Six years ago on the Saturday of Holy Week, I wrote about what I call The Empty Day.
For many Christians, Maundy Thursday, Good Friday and Easter are the key days of that week. For me, as one who is constantly on the boundary between faith and doubt, it is that in-between Saturday which confronts me most vibrantly with the gut reality of Jesus in my life.
Yesterday, April 4th, I was already by choice shut down mentally and emotionally, merely as a way to recover from the intense week of library staff training I had just completed. However, that shutdown-ness resonated with the spiritual aloneness of the day.
Following the recent deaths of my mother and father, I can much more readily settle back into visceral emptiness of loss, that paradoxical awareness that, though biological death is empirically understandable, the vanishing of a person one knows is inexplicable.
Yesterday I felt that emptiness in relation to Jesus.

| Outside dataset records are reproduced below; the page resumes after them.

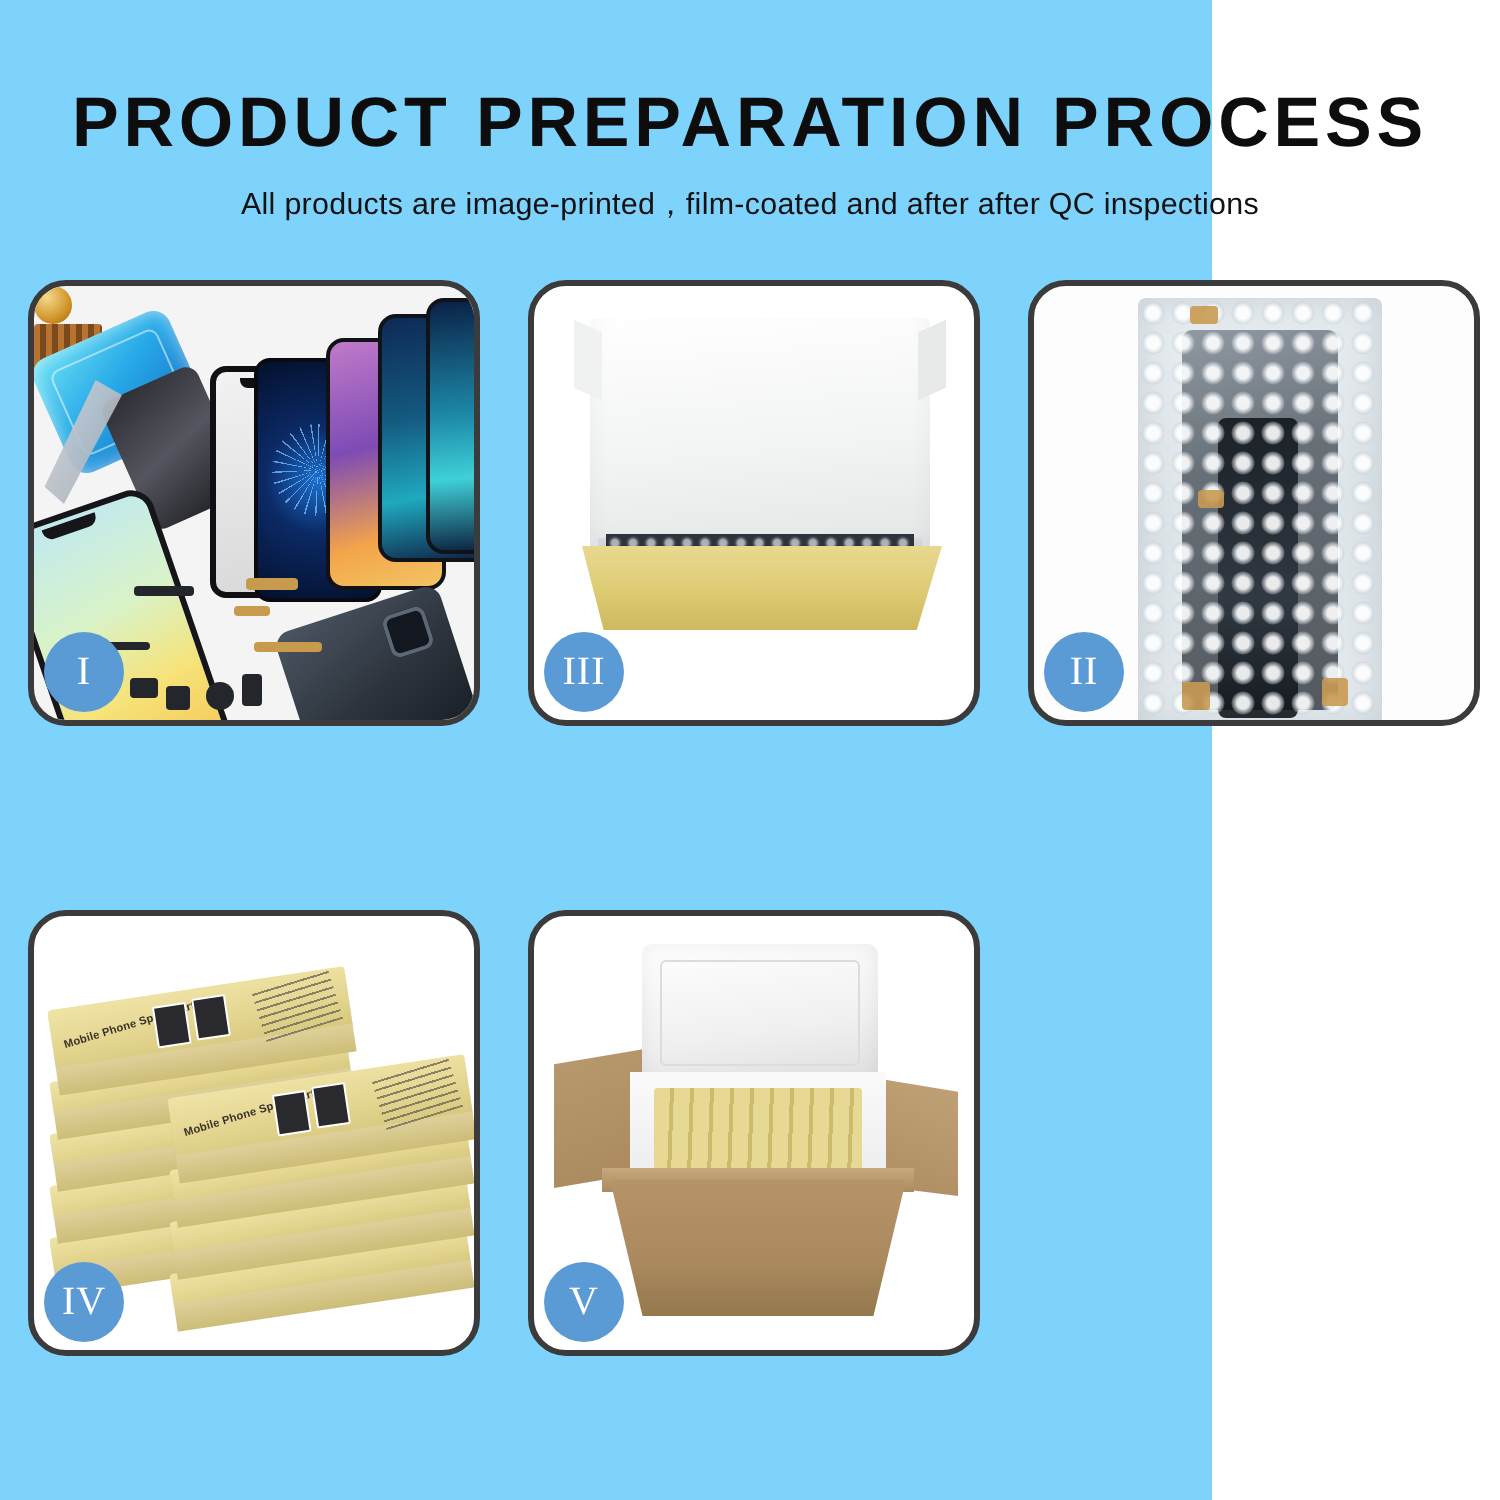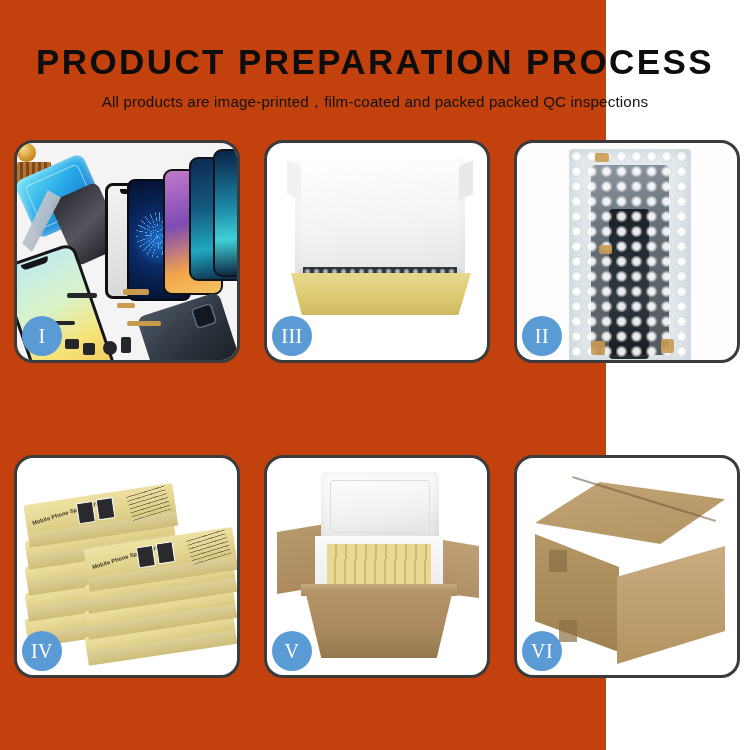"PRODUCT PREPARATION PROCESS" .page { background: #c2410c -> #7dd3fc }
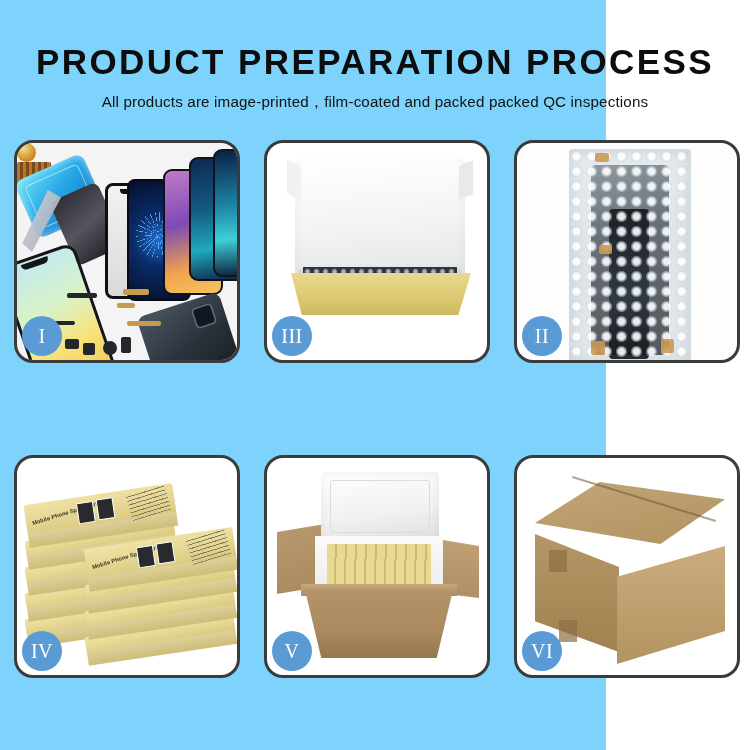"All products are" p.subtitle { text: packed packed -> after after }
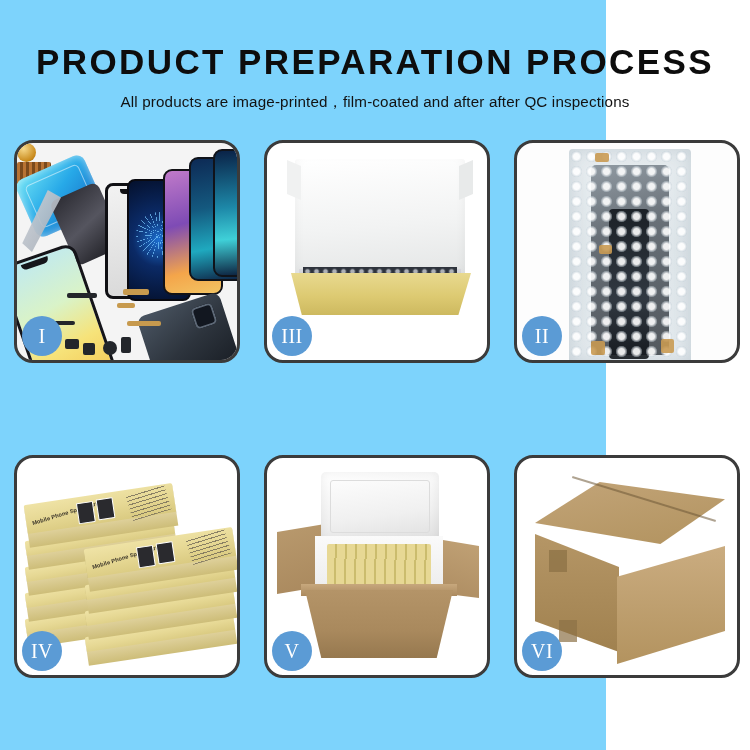"VI" div.panel { html: <div> <div> <div></div> <div></div> <div></div> <div></div> <div></div> <div></div> </div> <div>VI</div> </div> -> none }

Though never having met him physically, since my childhood Jesus has been as real to me as any other family member. To remind myself—to regain that visceral awareness of him in my inner life—I let myself feel the loss I felt following the deaths of my parents.
There was nothing particularly spiritual or metaphysical about the exercise. It was simply a form of attentiveness, of silent listening.
When eventually I remembered the sort of “resurrection” I perceive when my mother or father surface in memory, I also recognized that same potential for Jesus in my inner life.
And so it is,
Image: “Christ of the Desert,” an icon by Br. Robert Lentz, OFM. Brother Robert writes:
Out of the deserts of the Middle East comes an ancient Christian tradition. Although it has been overshadowed by the Greek and Latin traditions, it is their equal in dignity and theological importance. It is a Semitic tradition, belonging to those churches that use Syriac as their liturgical language. Syriac is a dialect of Aramaic, the language spoken by Christ himself.
This icon celebrates the richness of Syriac Christianity. The inscriptions in the upper corners read “Jesus Christ,” and at the bottom, “Christ of the Desert.” The Syriac language has ties to the earth that are deep and rich. It is more inclusive than most European languages. The theological experience of Syriac Christians is different because they have encountered the Gospel in such a language. Theirs is an unhellenized expression — one that is neither Europeanized nor Westernized.
Semitic as it is, the Syriac tradition knows no dichotomy between the mind and heart. The heart is the center of the human person — center of intellect as well as feelings. The body and all of creation longs to be reunited with God.
A constant theme in Syriac literature is homesickness for Paradise, a desire to restore Paradise on earth. Christians pray facing east because Paradise was in the east. This longing was expressed in monastic terms in ancient times, but its implications today reach far beyond monastery walls. With earthy roots, this longing for Paradise involves concrete responses in the realms of politics, ecology, and economics.